→ **Problem details**
Some lines in the entries contain the word "just". Copy all of them.

→ **Data**
******************************
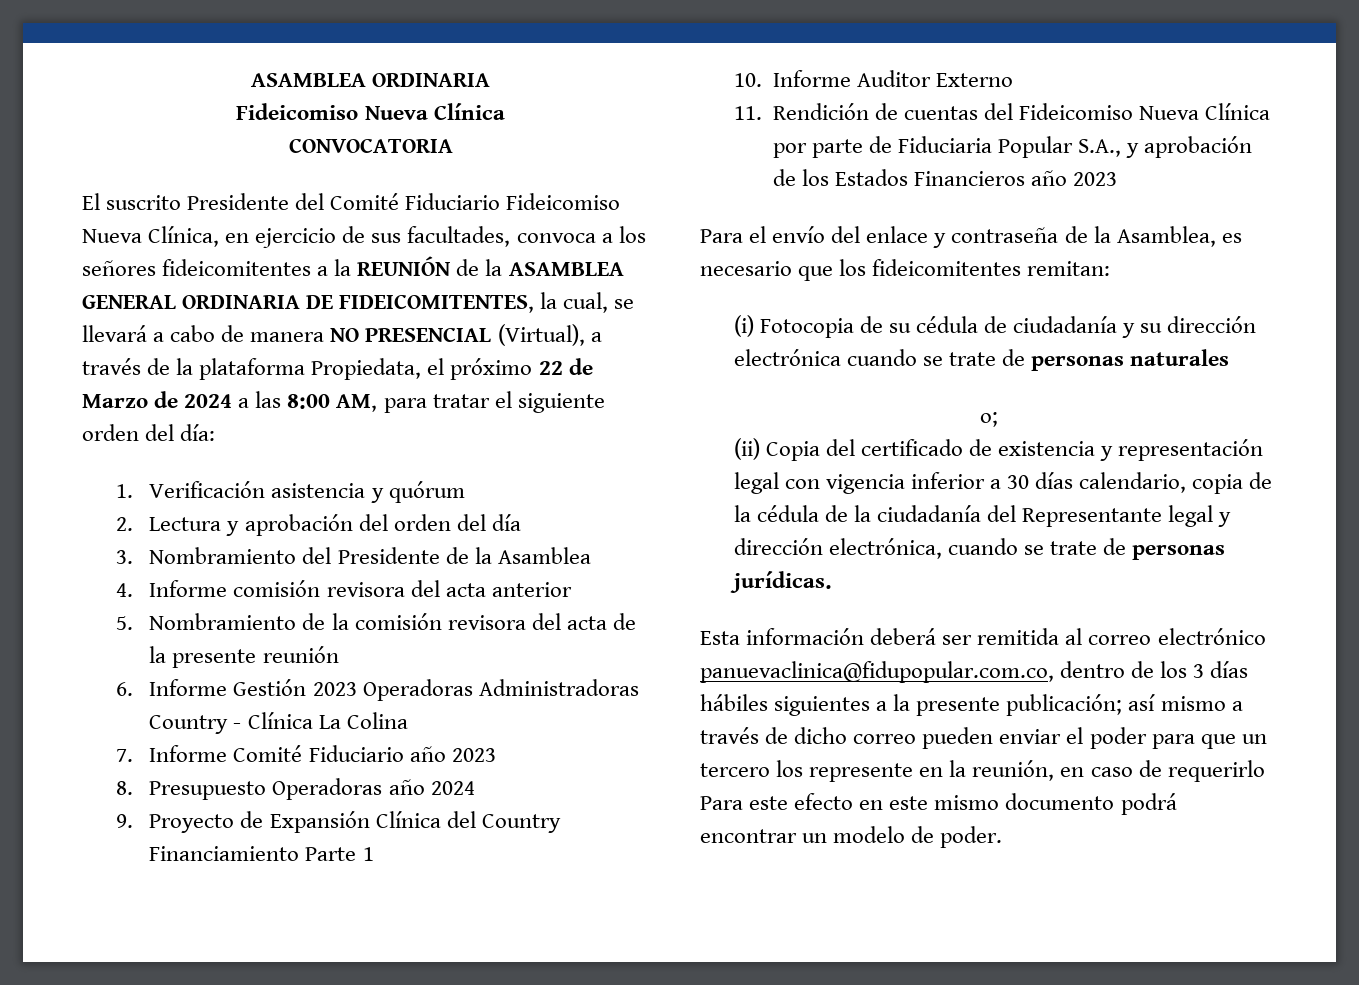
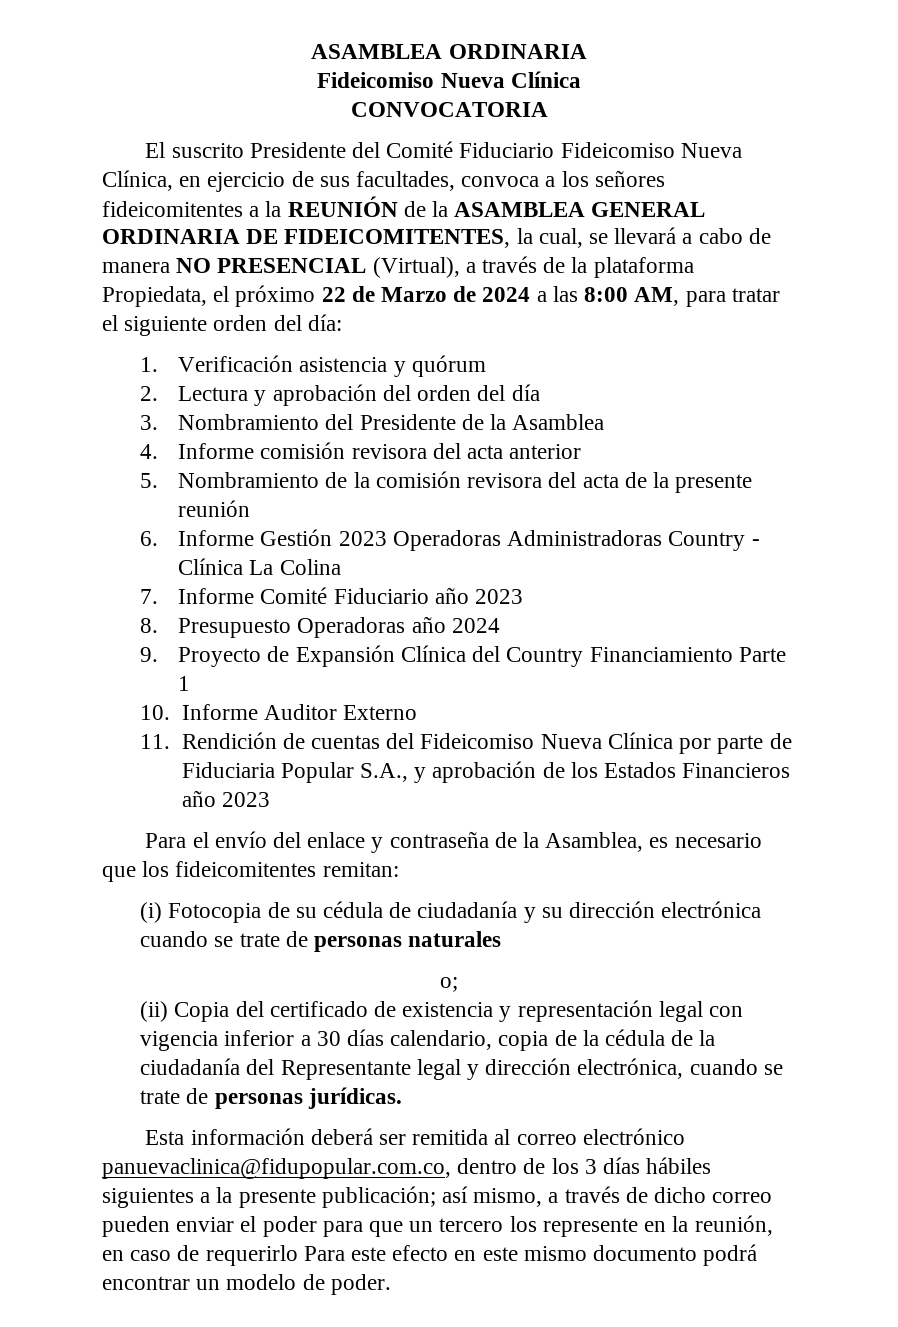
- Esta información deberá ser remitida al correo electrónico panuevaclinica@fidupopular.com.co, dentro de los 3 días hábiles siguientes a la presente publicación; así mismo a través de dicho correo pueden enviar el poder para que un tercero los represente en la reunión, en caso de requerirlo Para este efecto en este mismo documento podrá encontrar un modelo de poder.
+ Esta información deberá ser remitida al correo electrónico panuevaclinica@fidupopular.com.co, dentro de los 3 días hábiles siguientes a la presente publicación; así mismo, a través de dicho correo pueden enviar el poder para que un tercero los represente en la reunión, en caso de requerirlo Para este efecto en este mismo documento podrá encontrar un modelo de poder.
******************************
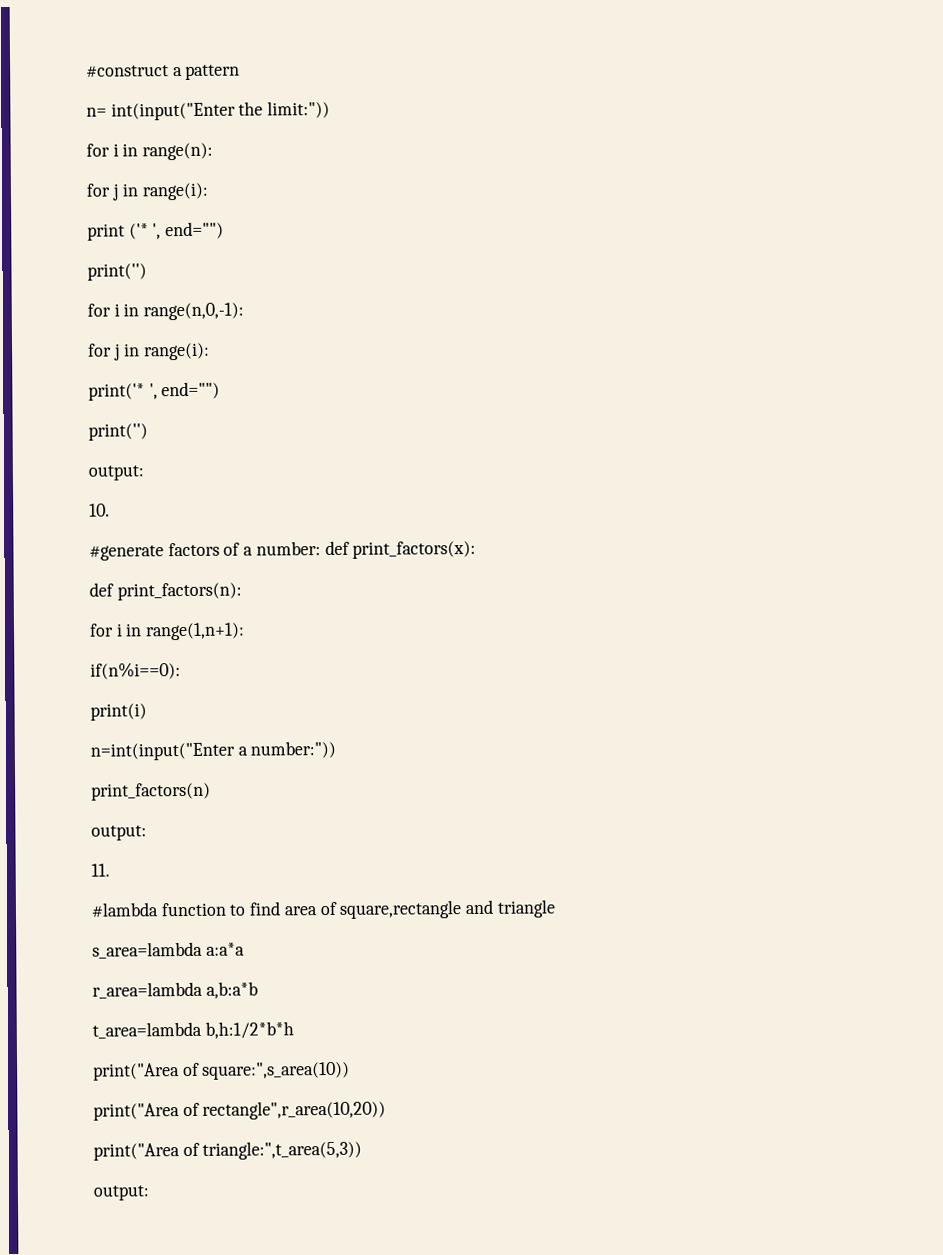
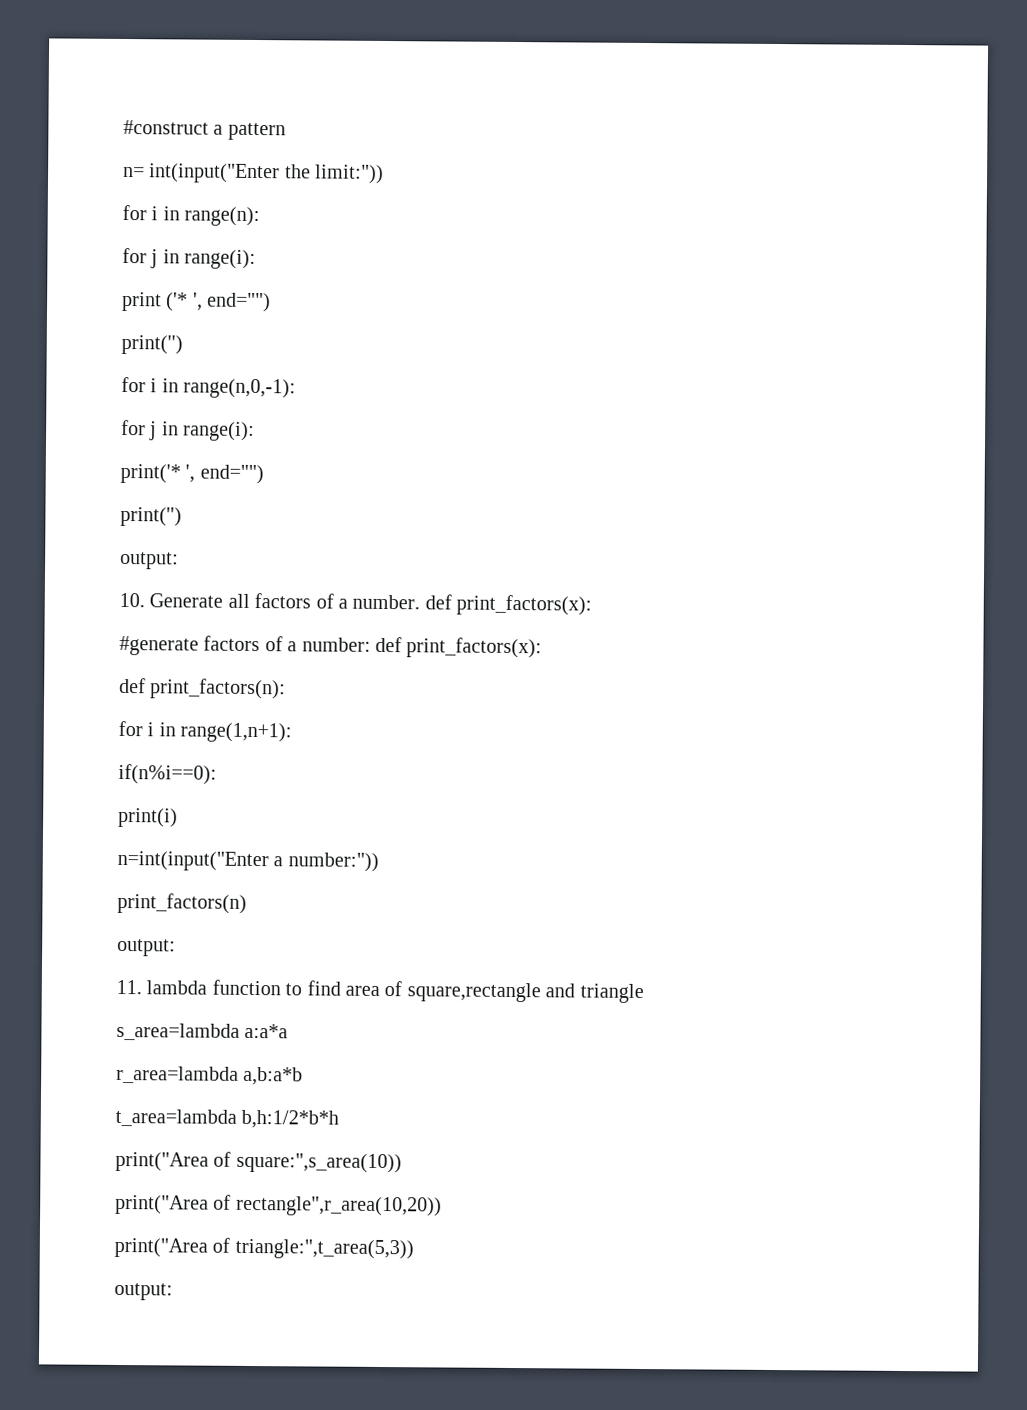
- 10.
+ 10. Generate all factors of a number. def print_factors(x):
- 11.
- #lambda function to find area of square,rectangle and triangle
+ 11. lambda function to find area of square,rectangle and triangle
******************************
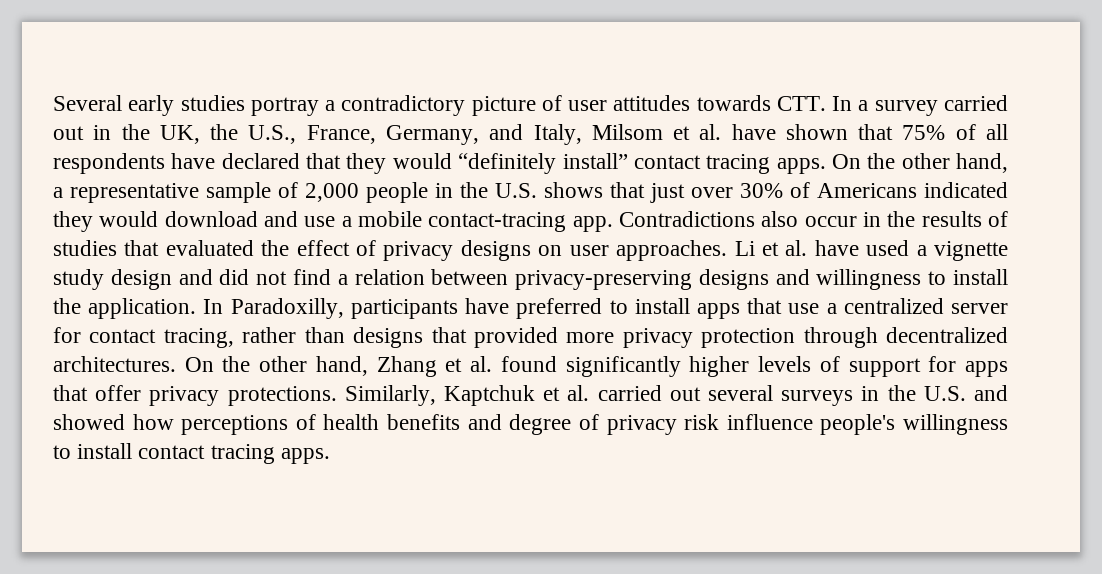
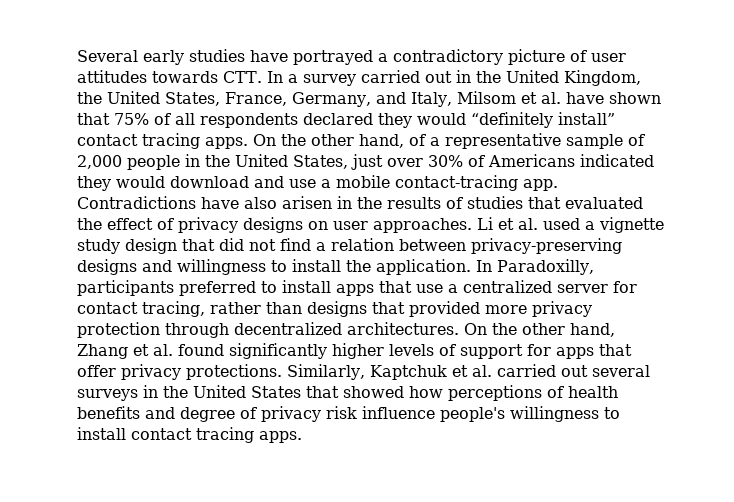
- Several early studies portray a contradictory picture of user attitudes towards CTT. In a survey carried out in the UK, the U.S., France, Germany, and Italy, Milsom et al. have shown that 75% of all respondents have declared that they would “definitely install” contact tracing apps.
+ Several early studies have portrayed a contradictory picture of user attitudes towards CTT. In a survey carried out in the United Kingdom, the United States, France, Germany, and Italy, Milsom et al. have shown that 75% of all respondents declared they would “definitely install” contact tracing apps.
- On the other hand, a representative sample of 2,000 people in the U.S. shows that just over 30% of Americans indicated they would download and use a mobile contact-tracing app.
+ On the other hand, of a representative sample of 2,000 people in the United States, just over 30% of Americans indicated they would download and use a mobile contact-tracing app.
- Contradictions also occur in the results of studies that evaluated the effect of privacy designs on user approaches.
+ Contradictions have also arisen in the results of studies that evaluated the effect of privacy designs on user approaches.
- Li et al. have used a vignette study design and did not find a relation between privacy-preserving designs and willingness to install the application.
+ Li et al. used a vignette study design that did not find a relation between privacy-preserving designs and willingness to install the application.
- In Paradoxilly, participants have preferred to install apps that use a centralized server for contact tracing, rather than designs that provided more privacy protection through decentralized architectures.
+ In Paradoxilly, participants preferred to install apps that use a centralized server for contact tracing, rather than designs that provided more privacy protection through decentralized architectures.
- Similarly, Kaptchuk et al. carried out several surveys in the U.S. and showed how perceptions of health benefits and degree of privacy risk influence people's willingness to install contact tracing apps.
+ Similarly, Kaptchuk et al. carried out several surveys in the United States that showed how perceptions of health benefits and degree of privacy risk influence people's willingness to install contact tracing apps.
******************************
→ **Result of this task**
- On the other hand, a representative sample of 2,000 people in the U.S. shows that just over 30% of Americans indicated they would download and use a mobile contact-tracing app.
+ On the other hand, of a representative sample of 2,000 people in the United States, just over 30% of Americans indicated they would download and use a mobile contact-tracing app.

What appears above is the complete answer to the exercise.